(La référence dont je disposais pour cette image il y a dix ans n’existe plus)
A la suite de ma publication précédente, dans laquelle j’évoque les erreurs de classement de mes livres, en bibliothèques et librairies, je republie ce texte, initialement publié sur mon blog le 3 mars 2016, il y a un peu plus de 10 ans ! Je l’ai légèrement actualisé (féminisation de certains mots, introduction de l’alphabet fon, entre autres).
Voici donc ce texte :
Jusque-là, mon nom d’autrice et celui sous lequel la plupart d’entre vous me connaissez est Patricia Grange.
Depuis que j’écris et publie mes textes, j’ai décidé que quoi qu’il se passerait dans ma vie personnelle, mon nom d’autrice serait et resterait celui sous lequel je suis née, celui sous lequel je mourrai : Grange.
Pour le prénom, je ne m’étais jamais vraiment posé la question. Sur mes documents d’identité, il y a quatre prénoms. Mon prénom usuel est Patricia, alors jusque-là, j’ai choisi Patricia comme prénom d’autrice.
Mais aujourd’hui, je tiens à ce que l’on sache, en voyant mon nom sur un ouvrage, que je ne suis pas que Française. Entendons-nous bien, pour moi, la/les nationalité(s), le pays de naissance, les origines, n’ont aucune incidence directe sur la façon dont on écrit. Pour moi, il n’y a pas d’écriture africaine, tout comme il n’y a pas d’écriture féminine. (Si vous êtes convaincu.e.s du contraire, merci de me donner une définition de ce que vous appelez « écriture africaine » ou « écriture féminine », sans verser dans l’essentialisation). Mais tant qu’à apposer mon sceau sur un livre, autant que ce sceau me ressemble au plus près, dans ma métissité et mon hybridation.

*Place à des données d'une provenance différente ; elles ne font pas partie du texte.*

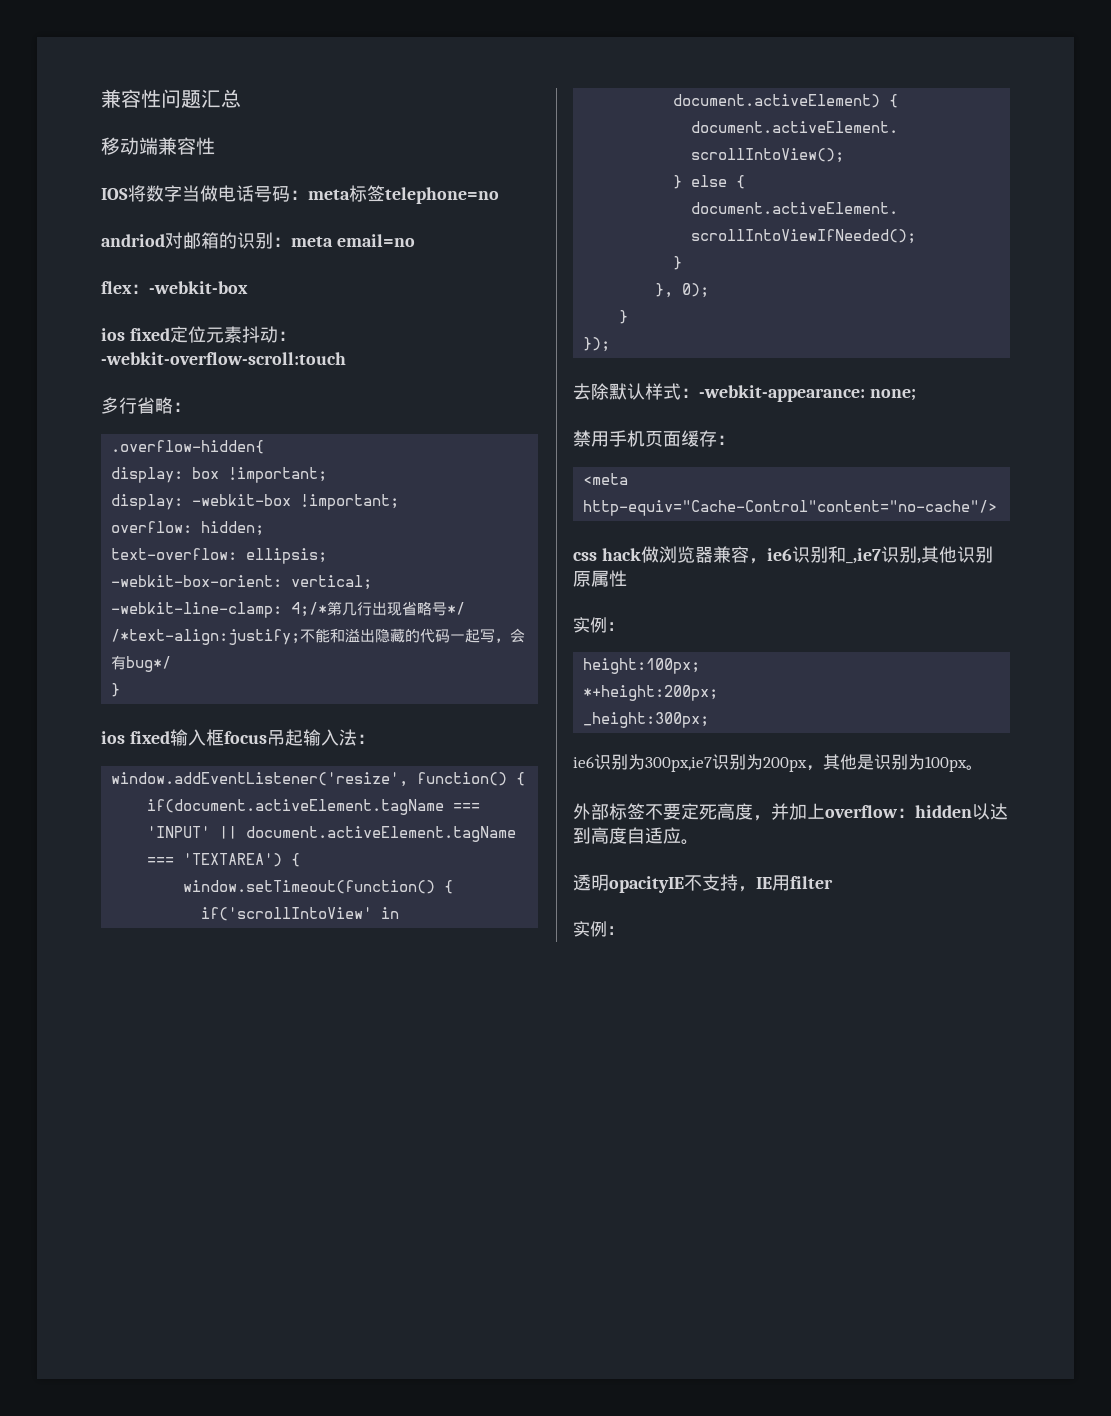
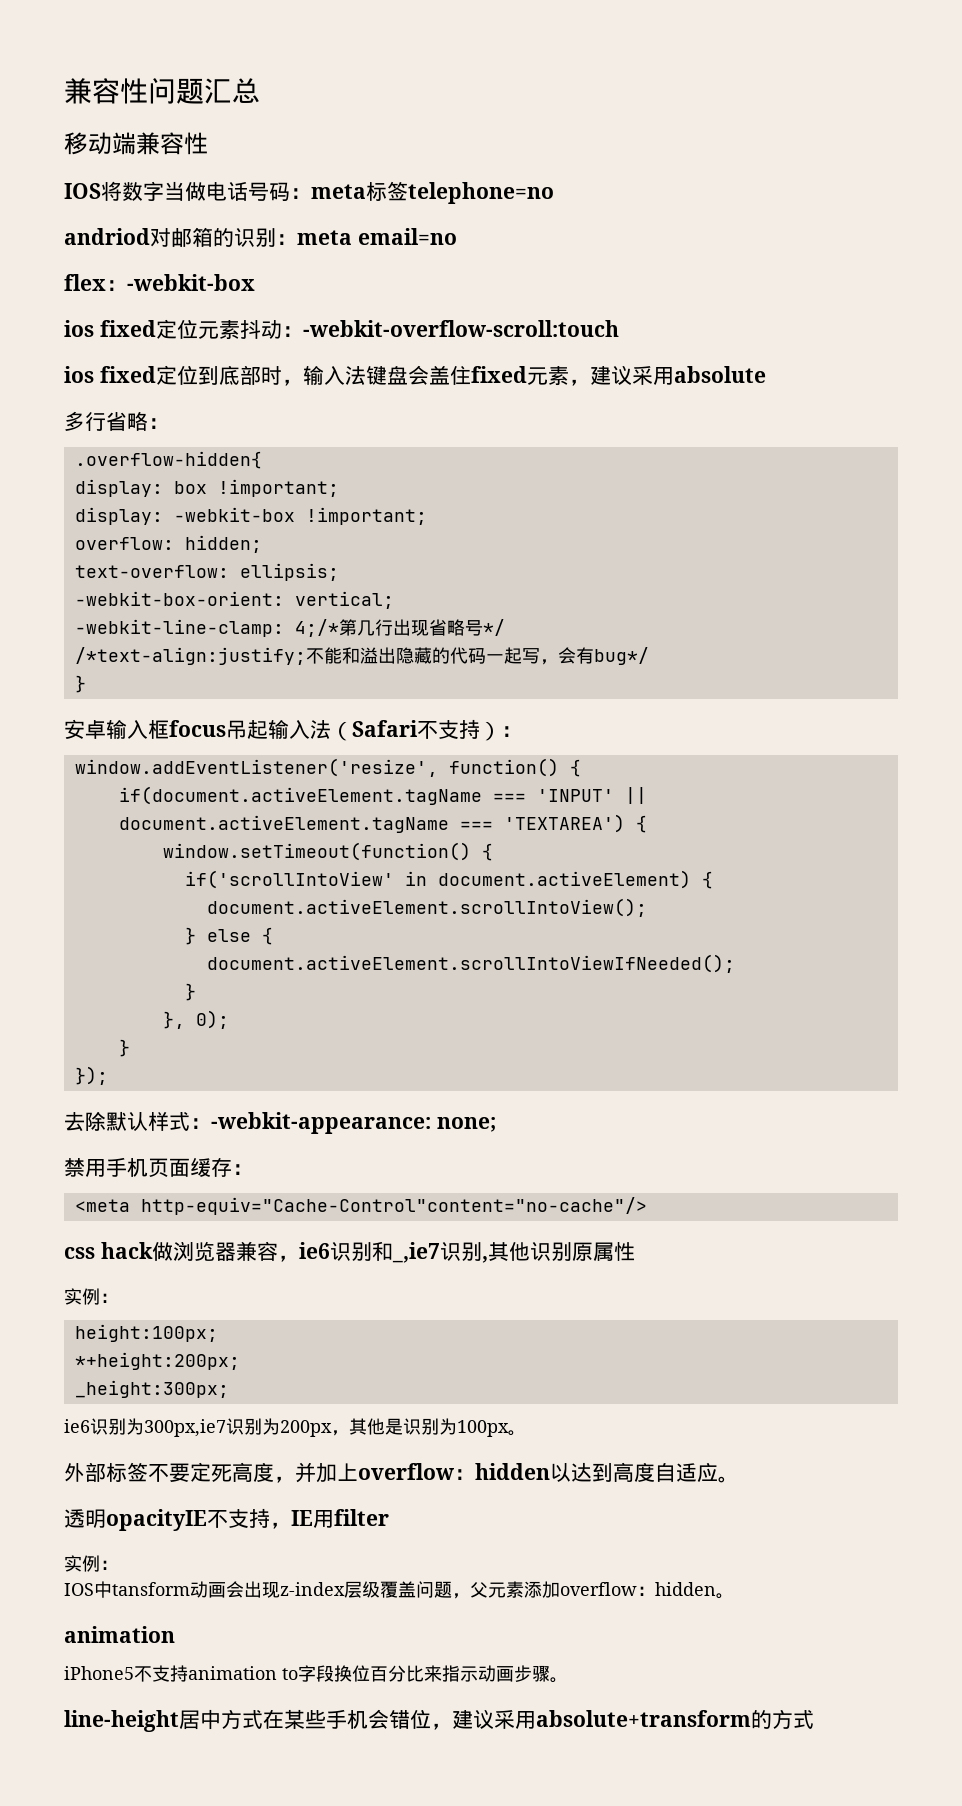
(346, 358) none -> [64,365,766,386] // ios fixed定位到底部时，输入法键盘会盖住fixed元素，建议采用absolute
[101,731,170,744] ios fixed -> [64,719,106,739] 安卓
(357, 737) none -> [331,719,501,741] （Safari不支持）
(624, 930) none -> [64,1581,734,1599] [64,1626,175,1643] [64,1665,568,1683] [64,1709,814,1732] // IOS中tansform动画会出现z-index层级覆盖问题，父元素添加overflow：hidden。 // animation // iPhone5不支持animation to字段换位百分比来指示动画步骤。 // line-height居中方式在某些手机会错位，建议采用absolute+transform的方式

J’ai donc décidé aujourd’hui d’accoler un de mes trois autres prénoms à mon prénom Patricia. Désormais, mon nom d’autrice complet sera Patricia Houéfa Grange. C’est celui qui figurera dès maintenant sur mes ouvrages et en signature de mes poèmes.
Pourquoi Houéfa ?
Ce n’est pas mon deuxième prénom, dans l’ordre de l’état civil, mais le troisième. Je l’ai choisi pour son histoire dans la mienne.
En langue fon du Bénin, Houéfa – qu’il faudrait d’ailleurs orthographier Xwéfá – signifie « la paix dans la maison ». Dans la tradition fon, Xwéfá est le prénom que l’on donne à la première fille d’une fratrie.
Je ne suis pas la première fille de ma fratrie. Je suis la deuxième des survivantes, et la troisième avec le petit ange parti bien trop tôt.
Mais je suis née juste avant la fin des travaux de construction de la maison de mes parents. Ce prénom bénit donc tout autant ma naissance que la maison de mon enfance. En outre, je trouve que son sens est fort. D’autant qu’il est étroitement lié à la « mission » que je me suis donnée en tant que poétesse, à savoir tisser des liens grâce à mes mots, rapprocher les gens, favoriser la paix, être la paix dans la maison du monde. J’essaie.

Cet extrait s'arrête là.